Gold Prices: Who Sets the Prices of Precious Metals? by JR White
in Investment (submitted 2010-11-20)
Gold fixing. Silver fixing. Troy ounce. Loco London. The jargon of the precious metals market can be confusing to investors used to investing in securities. But once you learn it, the principles become clear. Let us define some of the terms so we can understand how the gold price and the prices of other precious metals are determined.
What is a troy ounce?
Precious metals (gold, silver and all platinum-group metals) are measured and priced in troy ounces (named for the fair town of Troyes in northern France in the Middle Ages), and large quantities are sometimes stated in metric tons. Historically, a troy ounce was 1/12th of a troy pound (a measure that is no longer used). It is equal to 480 grains (sometimes used to define weights of coins when minted) and also equal to 20 pennyweights (still used by jewelers who buy gold).
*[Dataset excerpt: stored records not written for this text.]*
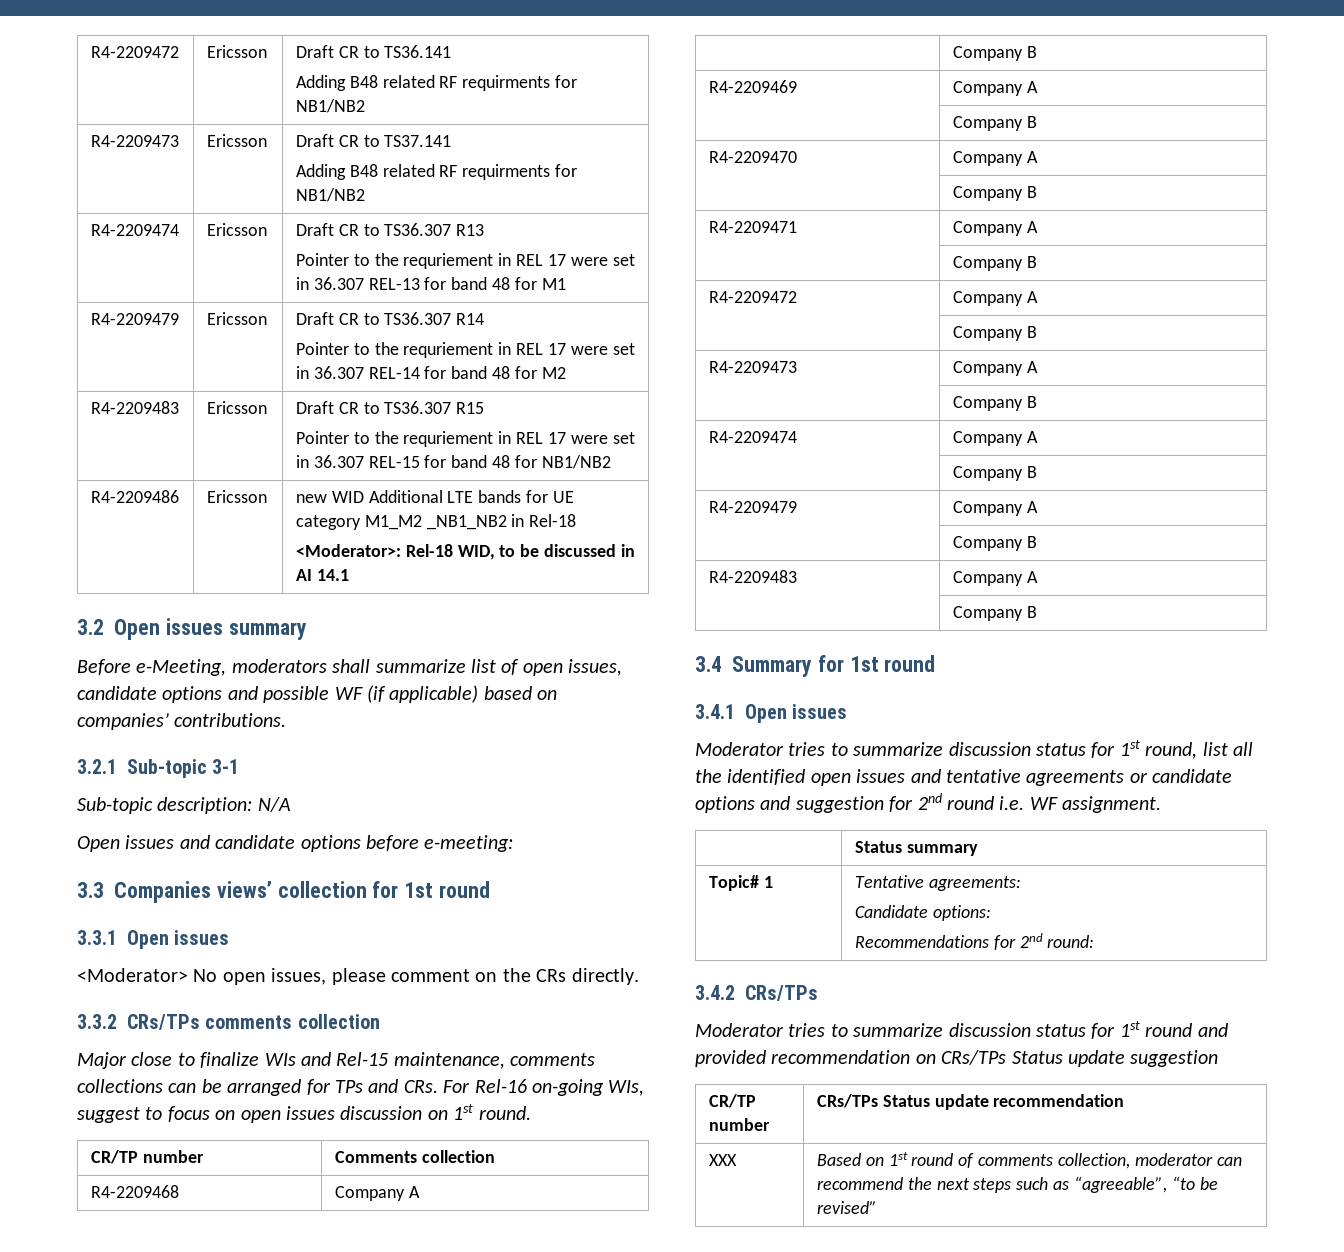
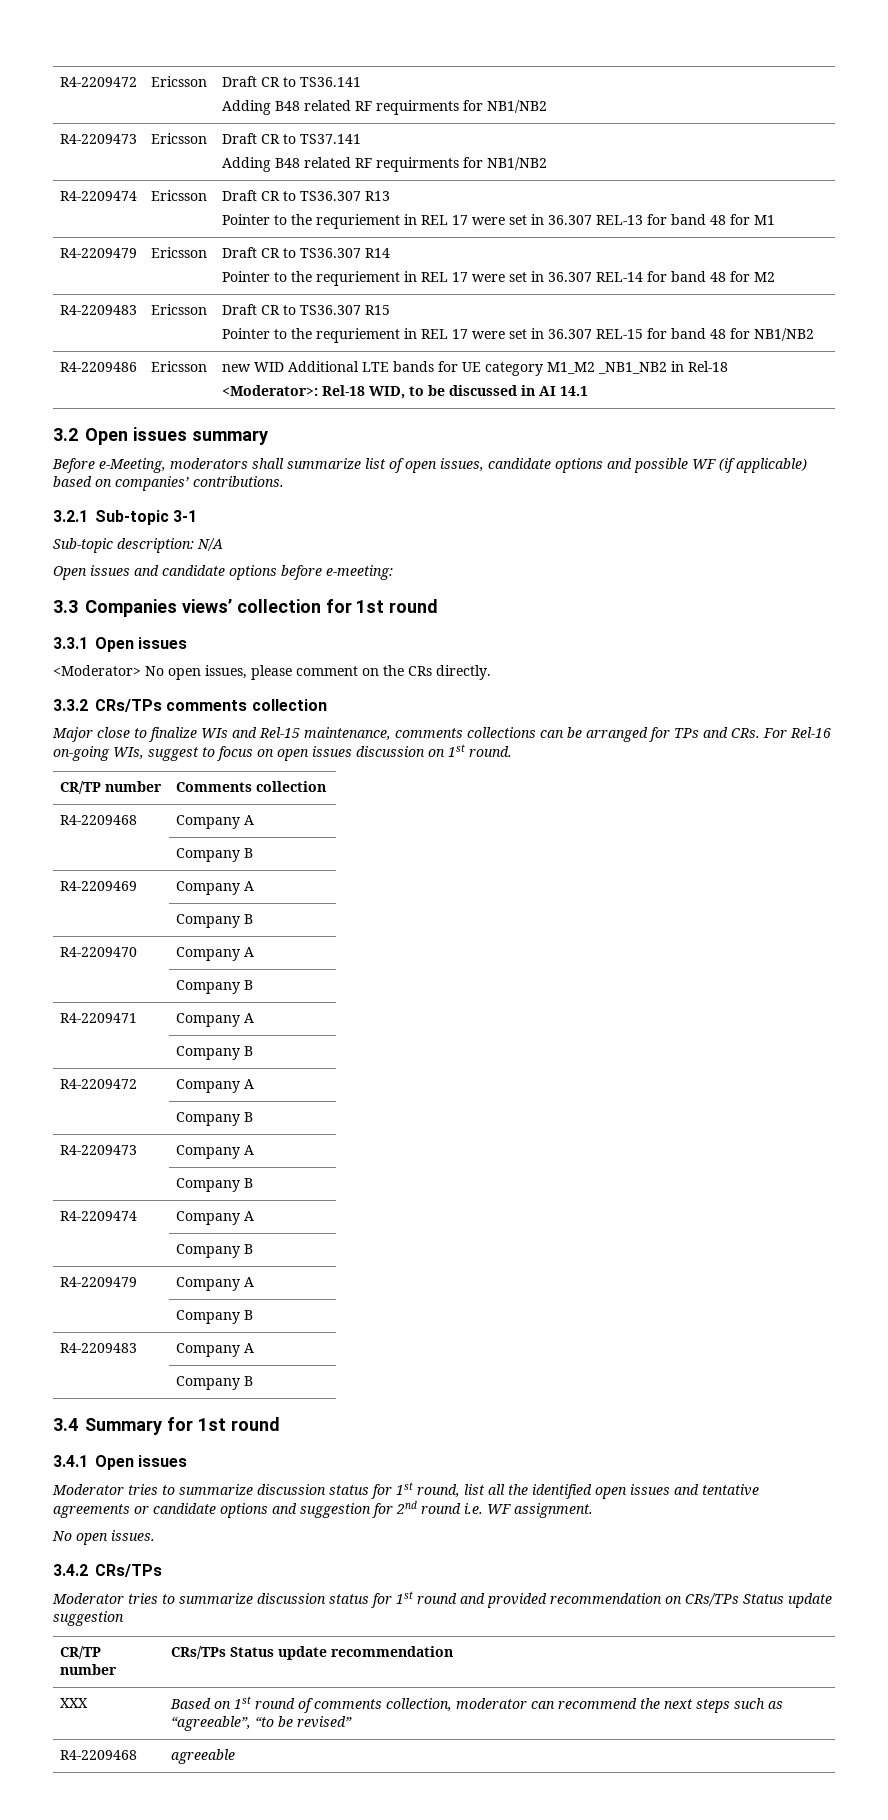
- | Status summary
- Topic# 1 | Tentative agreements:
- Candidate options:
- Recommendations for 2nd round:
+ No open issues.
+ R4-2209468 | agreeable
By official definition, one troy ounce is equivalent to 31.1034768 grams. Since 1000 grams is one kilo, 1 kilo = 1000/31.1034768, or 32.1507466 troy ounces. Thus there are 32.1507466 troy ounces in a kilo and 32,150.7466 troy ounces in a metric ton (typically rounded in the trade to 32,150 troy ounces and used for describing large quantities, not for pricing).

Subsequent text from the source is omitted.